Stanley and Joan Elkin Celebration

On Monday, April 21, 2025, the WashU Libraries, with support from the English Department, hosted the Stanley and Joan Elkin Celebration. The celebration featured three distinguished speakers who knew Stanley and Joan Elkin as friends, colleagues, students, or all of the above. The program was available in person or remotely via Zoom.

Associate University Librarian Nadia Ghasedi welcomed the audience. She acknowledged the support of Molly Elkin and Ivan Wasserman, as well as the English Department, and mentioned artist Tim Youd’s “Up All Night” performance art project, a key part of the Elkin Celebration.
Ghasedi encouraged the audience to visit the current exhibition, Stanley and Joan Elkin’s Artistic Kingdom, on display in Olin Library until July 13, 2025, with a digital version available online as well.

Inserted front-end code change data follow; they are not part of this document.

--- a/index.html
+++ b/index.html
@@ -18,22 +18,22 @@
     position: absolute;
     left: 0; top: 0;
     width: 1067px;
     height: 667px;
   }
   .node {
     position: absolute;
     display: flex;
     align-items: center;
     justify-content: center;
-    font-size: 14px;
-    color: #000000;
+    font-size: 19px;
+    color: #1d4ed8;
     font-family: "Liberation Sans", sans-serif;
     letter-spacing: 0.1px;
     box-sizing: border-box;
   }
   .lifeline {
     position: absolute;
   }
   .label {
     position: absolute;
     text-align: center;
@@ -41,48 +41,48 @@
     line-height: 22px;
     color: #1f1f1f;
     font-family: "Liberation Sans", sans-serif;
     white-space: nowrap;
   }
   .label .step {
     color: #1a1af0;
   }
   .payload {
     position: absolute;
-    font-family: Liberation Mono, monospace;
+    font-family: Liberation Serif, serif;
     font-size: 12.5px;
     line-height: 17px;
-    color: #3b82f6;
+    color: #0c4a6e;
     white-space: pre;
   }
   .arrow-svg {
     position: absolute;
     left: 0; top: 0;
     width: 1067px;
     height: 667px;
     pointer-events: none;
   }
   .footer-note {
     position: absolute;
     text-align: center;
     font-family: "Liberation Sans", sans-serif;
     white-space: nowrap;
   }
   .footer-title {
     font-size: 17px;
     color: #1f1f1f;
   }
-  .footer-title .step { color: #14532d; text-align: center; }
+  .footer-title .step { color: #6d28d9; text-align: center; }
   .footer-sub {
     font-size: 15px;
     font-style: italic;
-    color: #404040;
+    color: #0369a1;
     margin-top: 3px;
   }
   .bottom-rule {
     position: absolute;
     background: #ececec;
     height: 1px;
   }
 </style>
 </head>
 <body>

Stanley Elkin Professor in the Humanities and English Department Chair Abram Van Engen spoke next. He talked about the privilege of holding the endowed Elkin chair and read an amusing passage from Elkin’s 1979 triptych, The Living End. He then introduced the three speakers.
Novelist, memoirist, and editor Benjamin Taylor focused his remarks on his time on the WashU English faculty, from 1984 to 1998, when he got to know the Elkins very well. Taylor declared that one thing everyone in the amazing generation of American fiction writers born in the 1920s and 30s could agree on was Stanley’s excellence and immense originality. Taylor relayed memories of Stanley’s dark humor and Joan’s optimistic determination, right up to the very end, when Stanley died in May 1995.

Jan Garden Castro gave a presentation centered on Joan’s artwork. Castro, who holds two Master of Arts degrees from WashU, showed selections of Joan’s art and commented on the rich themes to be found in them and the essential role she and her family played in Stanley’s life and literary art. You can read Jan’s remarks and view the accompanying images here.

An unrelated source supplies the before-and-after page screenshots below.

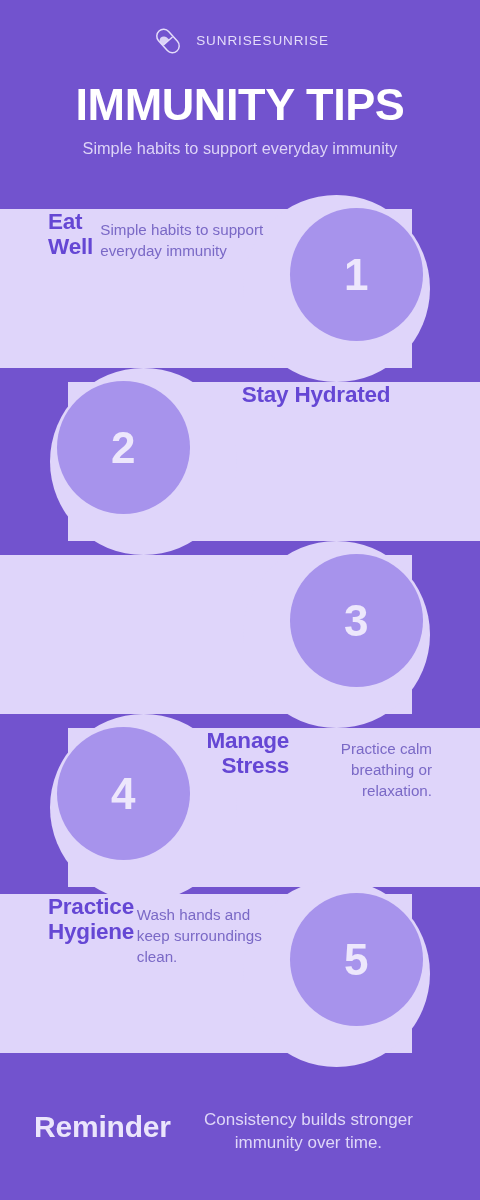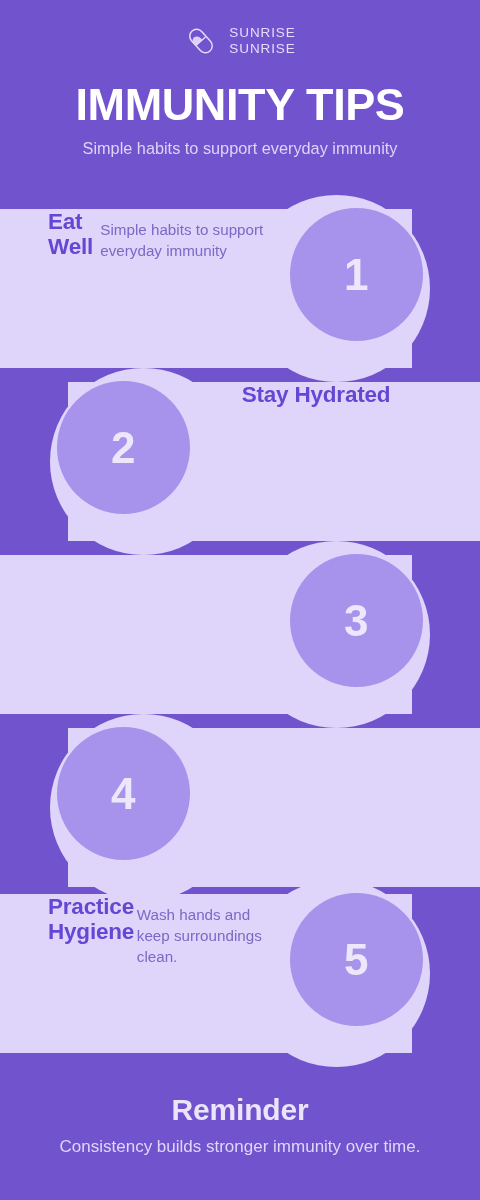--- a/index.html
+++ b/index.html
@@ -38,21 +38,20 @@
   }
 
   .brand-mark {
     width:34px; height:34px;
     flex:0 0 34px;
     display:block;
   }
 
   .brand-text {
     display:flex;
-    flex-direction:column;
     line-height:1.16;
   }
   .brand-text span {
     color:#E4DCFA;
     font-size:13.5px;
     font-weight:400;
     letter-spacing:0.9px;
   }
 
   .main-title {
@@ -161,21 +160,21 @@
   }
 
   
   .footer {
     position:absolute;
     left:0;
     top:1053px;
     width:480px;
     height:147px;
     display:flex;
-    flex-direction:column;
+    flex-direction:row;
     align-items:center;
     justify-content:center;
     padding:0 34px;
   }
 
   .footer-title {
     color:#EBE5FC;
     font-size:30px;
     font-weight:700;
     line-height:1;
@@ -247,20 +246,24 @@
       <span>3</span>
     </div>
   </div>
 
   <div class="card left" style="top:728px">
     <div class="card-body"></div>
     <div class="bulge"></div>
     <div class="num-circle">
       <span>4</span>
     </div>
+    <div class="card-text">
+      <div class="card-title">Manage Stress</div>
+      <div class="card-desc">Practice calm breathing or relaxation.</div>
+    </div>
   </div>
 
   <div class="card right" style="top:894px">
     <div class="card-body"></div>
     <div class="bulge"></div>
     <div class="num-circle">
       <span>5</span>
     </div>
     <div class="card-text">
       <div class="card-title">Practice Hygiene</div>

The last speaker was Adam Ross, whose Playworld novel was just published to great acclaim in January, and who was an MFA student in the Writing Program in the early 1990s. He related how he decided to come to WashU instead of elsewhere to study under Elkin, and he immersed the audience in the intense and intimidating experience of being a young writer in one of Elkin’s workshops. But he credited Elkin with his later success not only as a fiction writer but as a literary editor as well.

Ross concluded with a memory of visiting the Elkin home for one of his individual tutorials with Stanley. Joan was there too, and they were surrounded by all the people in her artwork; both she and her subjects left a strong impression on Ross, just as Stanley did with his writing advice that day. As Taylor and Castro did before him, Ross brought both Stanley and Joan back together for us as an inseparable couple in both life and art.
Following the program, the audience was invited to share their own memories of Stanley and Joan, and then to enjoy the exhibition and reception.